Germann Hannes · Ständerat · 2021-09-28
Germann Hannes · Ständerat · Schaffhausen · Fraktion der Schweizerischen Volkspartei · 2021-09-28
Wortprotokoll
Jetzt will ich nicht auch noch von der Wurst sprechen. Ich gehöre hier der Minderheit an, einer starken Minderheit, die gute Gründe für die Relativierung der Planungsgrundsätze in Artikel 6 hat. Das betrifft die Buchstaben a, b und d, während bei Buchstabe c der Bundesrat die Verhältnismässigkeit selber eingebracht hat, da "Sicherheit" ja nie absolut sein kann.
Die Vorgaben in Buchstabe a, wonach "die Velowege zusammenhängend und durchgehend sind und insbesondere die wichtigen Orte nach den Artikeln 3 Absatz 3 und 4 Absatz 3 erschliessen", basieren also auf den vorangehenden Artikeln.
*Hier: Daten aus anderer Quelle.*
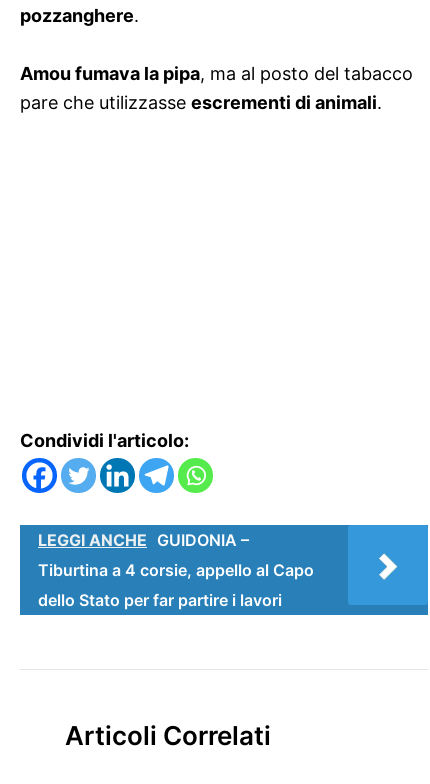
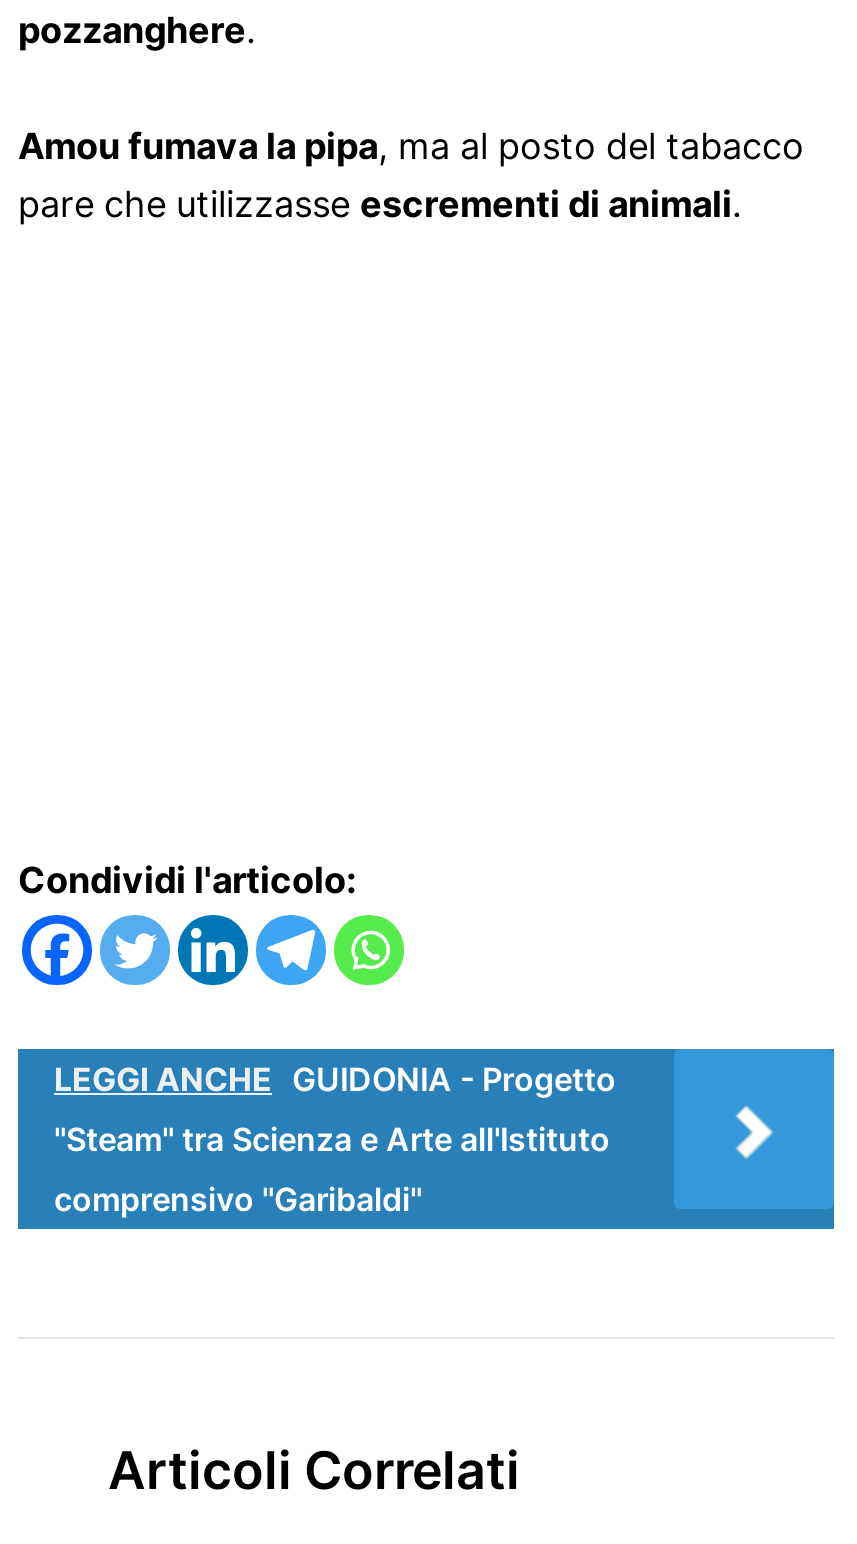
- LEGGI ANCHE GUIDONIA –
+ LEGGI ANCHE GUIDONIA - Progetto

- Tiburtina a 4 corsie, appello al Capo
+ "Steam" tra Scienza e Arte all'Istituto

- dello Stato per far partire i lavori
+ comprensivo "Garibaldi"
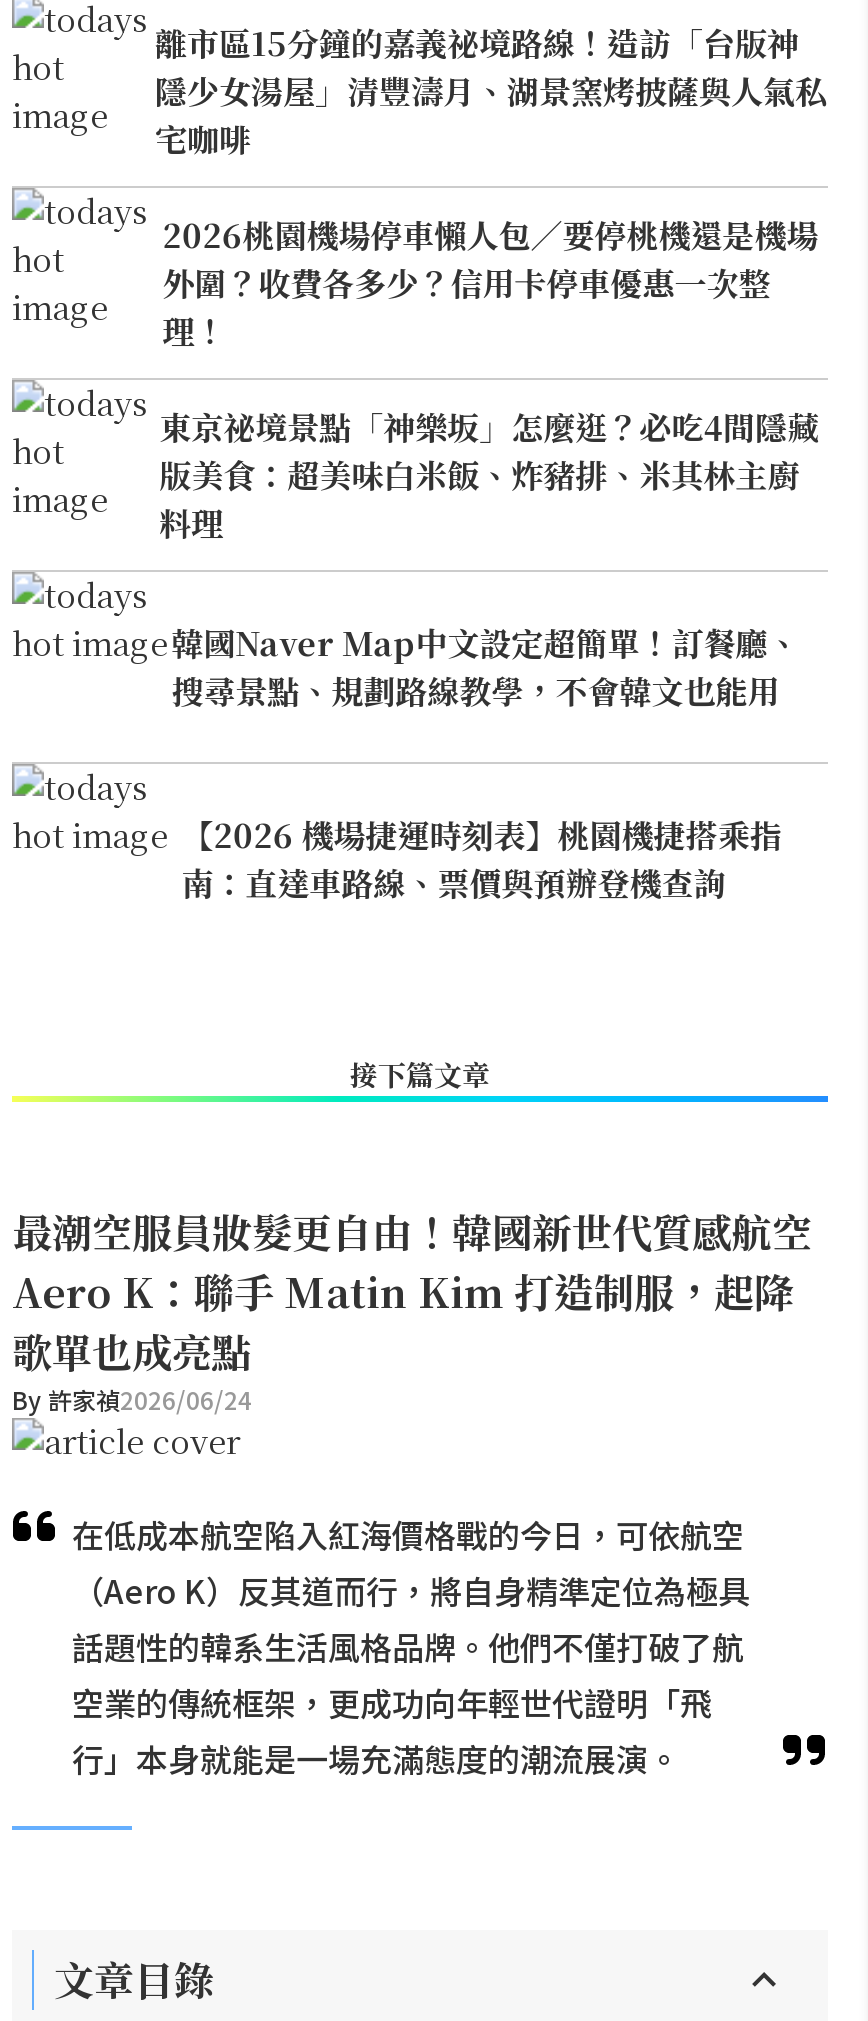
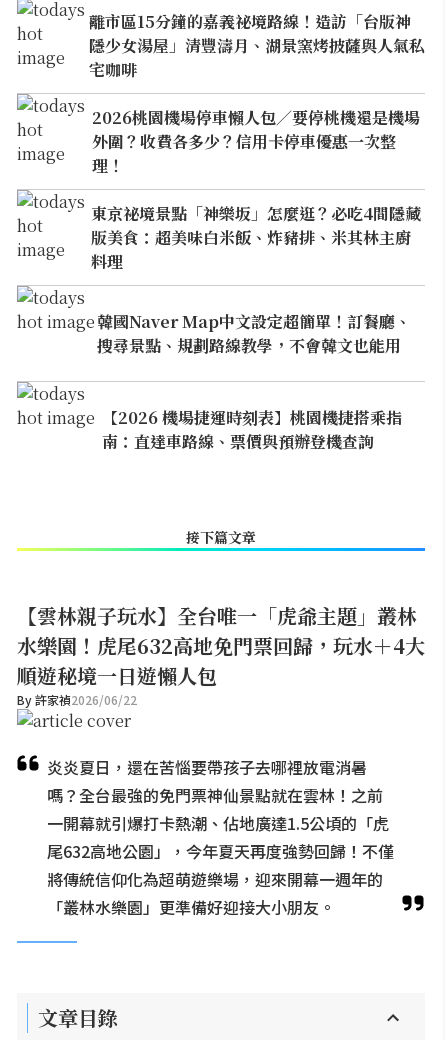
- 最潮空服員妝髮更自由！韓國新世代質感航空
- Aero K：聯手 Matin Kim 打造制服，起降
- 歌單也成亮點
- By 許家禎2026/06/24
+ 【雲林親子玩水】全台唯一「虎爺主題」叢林
+ 水樂園！虎尾632高地免門票回歸，玩水＋4大
+ 順遊秘境一日遊懶人包
+ By 許家禎2026/06/22

- 在低成本航空陷入紅海價格戰的今日，可依航空
- （Aero K）反其道而行，將自身精準定位為極具
- 話題性的韓系生活風格品牌。他們不僅打破了航
- 空業的傳統框架，更成功向年輕世代證明「飛
- 行」本身就能是一場充滿態度的潮流展演。
+ 炎炎夏日，還在苦惱要帶孩子去哪裡放電消暑
+ 嗎？全台最強的免門票神仙景點就在雲林！之前
+ 一開幕就引爆打卡熱潮、佔地廣達1.5公頃的「虎
+ 尾632高地公園」，今年夏天再度強勢回歸！不僅
+ 將傳統信仰化為超萌遊樂場，迎來開幕一週年的
+ 「叢林水樂園」更準備好迎接大小朋友。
So lautet etwa Artikel 4 Absatz 3 wie folgt: "Sie erschliessen und verbinden insbesondere" - hören Sie jetzt gut zu! - "für die Erholung geeignete Gebiete [...]." Also müssen Sie, sage ich jetzt, zwei wertvolle Trockenwiesen im Prinzip verbinden, das sind nämlich wichtige Gebiete. Absatz 3 erwähnt weiter die Sehenswürdigkeiten. Bei diesen gibt es auch kein Ende, die befinden sich ja oft an den unwegsamsten Stellen im Gelände. Schliesslich müssen gemäss Absatz 3 auch noch "Haltestellen des öffentlichen Verkehrs, Freizeitanlagen und touristische Einrichtungen" verbunden werden. Sagen Sie mir einmal, was man darunter nicht subsumieren kann.
Was in den Artikeln 3 und 4 im Grundsatz festgelegt wird, ist sehr weitgehend. Wenn Sie das auch noch so absolut verlangen, wie das die Mehrheit hier tut, dann schiessen Sie einfach über das Ziel hinaus. Es wird einen immensen Kostendruck auf die Kantone und vor allem auf die Gemeinden geben, die das dann realisieren und erstreiten müssen. Das scheint mir nicht verhältnismässig zu sein. Ob nun die Wurst schmeckt oder nicht, ist mir egal, ich habe das Brot sowieso lieber.